I blinked once, twice, thrice. "Sir?" My voice sounded so small in my ears, the feelings in my body slowly wilted and gave way to dread.
"The wedding is scheduled to hold a week from today. Everything is already taken care of, all you have to do is show up."
"I don't understand."
"I am not speaking French Maya. I am expanding the business and it's a sort of partnership."
"But I don't want any of that."
"We don't want a lot of what we get in life Maya. You are my heir, but you can't handle the business. I am not only expanding it but I'm also securing it. This business has been in this family for 3 generations and I will not let it fold up in my hands."
"But I am just 19. I'm not yet ready to do this." I cried out, tears welling up in my eyes as each word pierced me like a hot iron.
"I wasn't ready to be a parent when you came Maya. Life happens, you just have to move on. It will be a court marriage and unfortunately, I won't be around on that day, so it will be just you and Keith in there exchanging your vows.

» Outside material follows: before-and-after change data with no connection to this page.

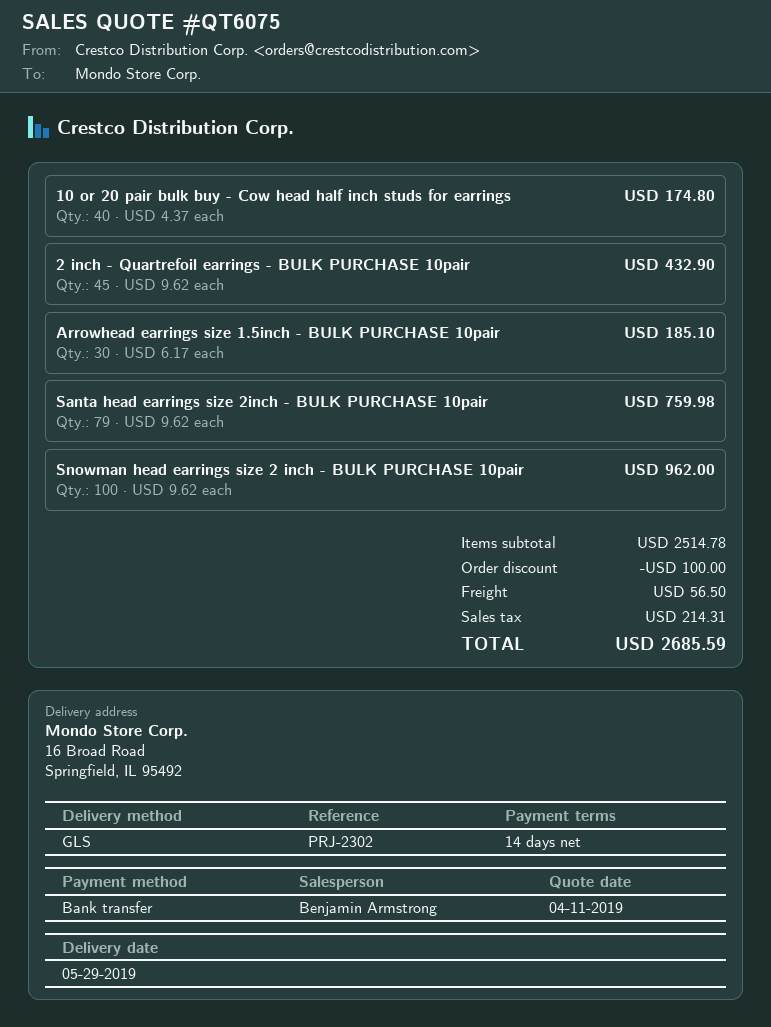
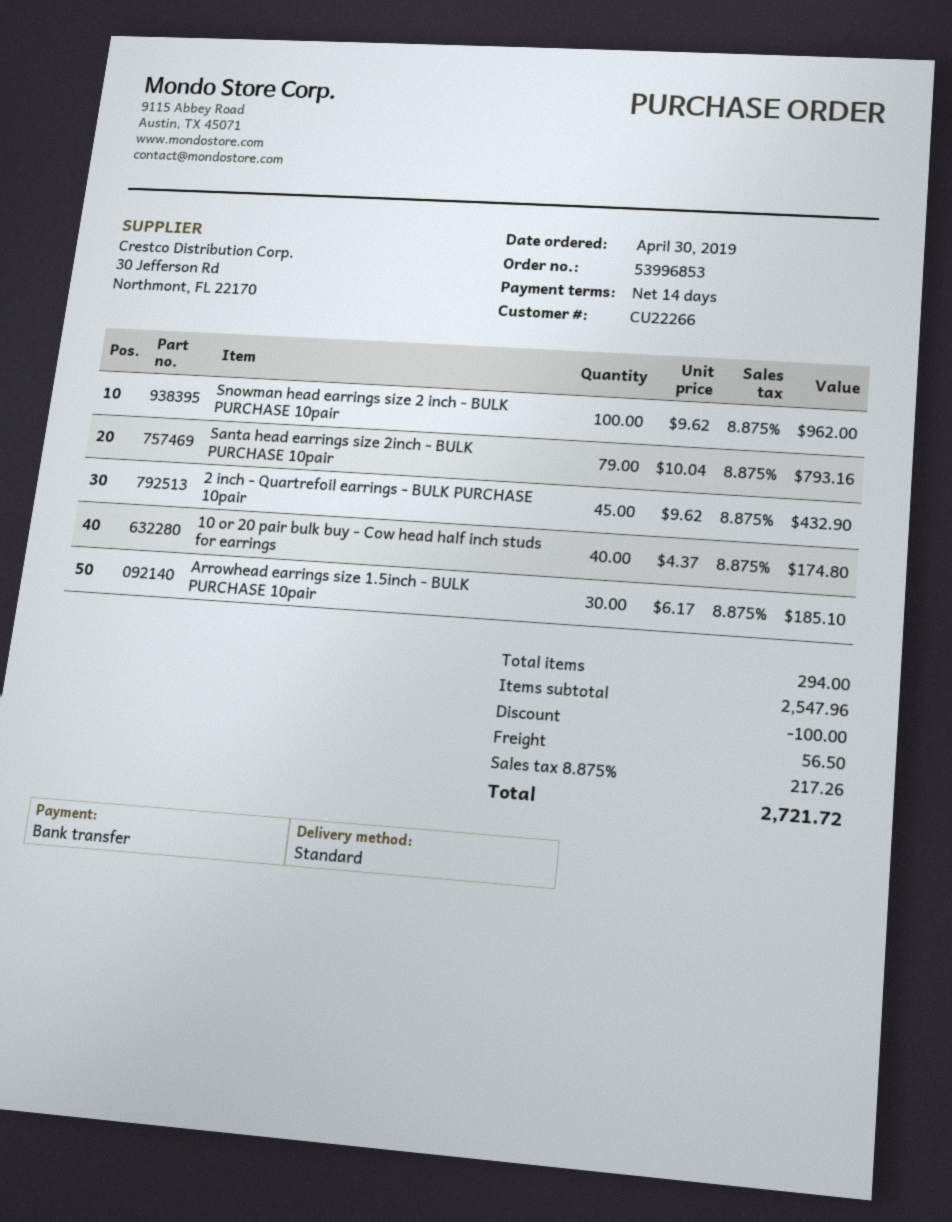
shipping method: GLS -> standard
Santa head earrings size 2inch - BULK PURCHASE 10pair: 79 x 9.62 = 759.98 -> 79 x 10.04 = 793.16
subtotal: 2514.78 -> 2547.96
tax: 214.31 -> 217.26
total: 2685.59 -> 2721.72

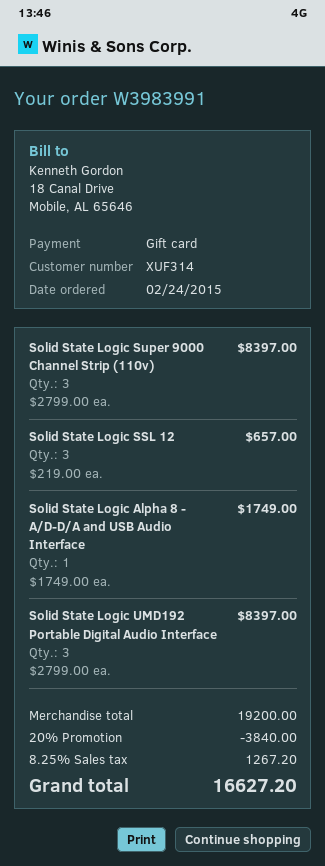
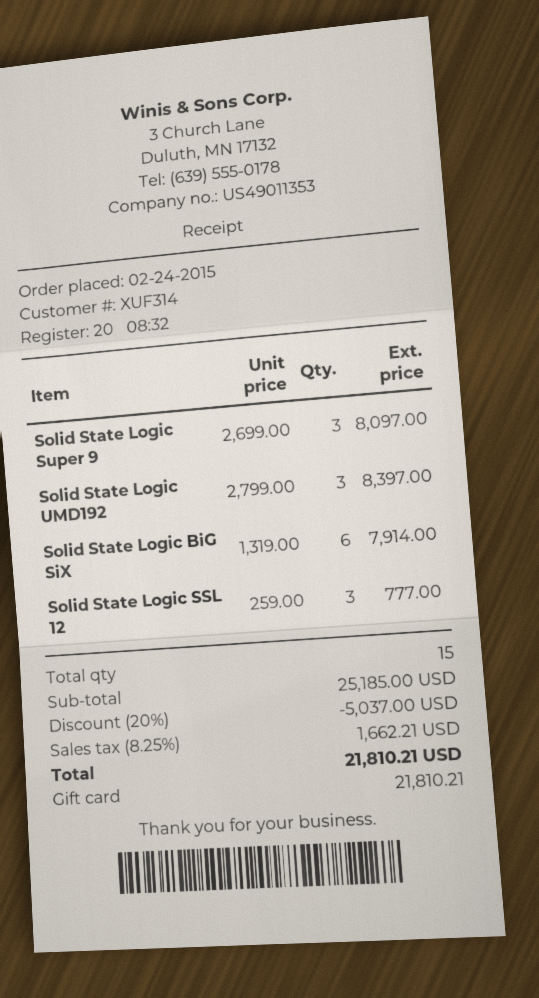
Solid State Logic Super 9000 Channel Strip (110v): 3 x 2799.00 = 8397.00 -> 3 x 2699.00 = 8097.00
Solid State Logic SSL 12: 3 x 219.00 = 657.00 -> 3 x 259.00 = 777.00
Solid State Logic Alpha 8 - A/D-D/A and USB Audio Interface: 1 x 1749.00 = 1749.00 -> none
Solid State Logic BiG SiX: none -> 6 x 1319.00 = 7914.00
subtotal: 19200.00 -> 25185.00
discount: 20% = 3840.00 -> 20% = 5037.00
tax: 8.25% = 1267.20 -> 8.25% = 1662.21
total: 16627.20 -> 21810.21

Here's a copy of the contract, go through it whenever you want to." He completed as though there was nothing wrong with any of the things he just said.
"Sir..." I began, then thought better and decided to appeal to that side of him that is my parent with the hope that he would feel something. "Dad please. Don't do this to me. I can't...you can't do this to me."
"Danica please don't make this harder than it already is. The fact that we're doing it with them is already a mess on its own. We have to do what we have to do to make ends meet, and in this case, you have to put in your share of the work." He replied and I died a little more inside.
I couldn't say anything in response to that, instead I reached out and took the document with trembling hands and left. I refused to cry in front of him. However, immediately my hand touched my door nub, the first tear dropped, and then the second and third and then the dam broke free.
I hate my life, I hate myself for being so weak I can't even stand up to my own father, I hate the fact that people push me around and I do nothing about it. I wish I was never born.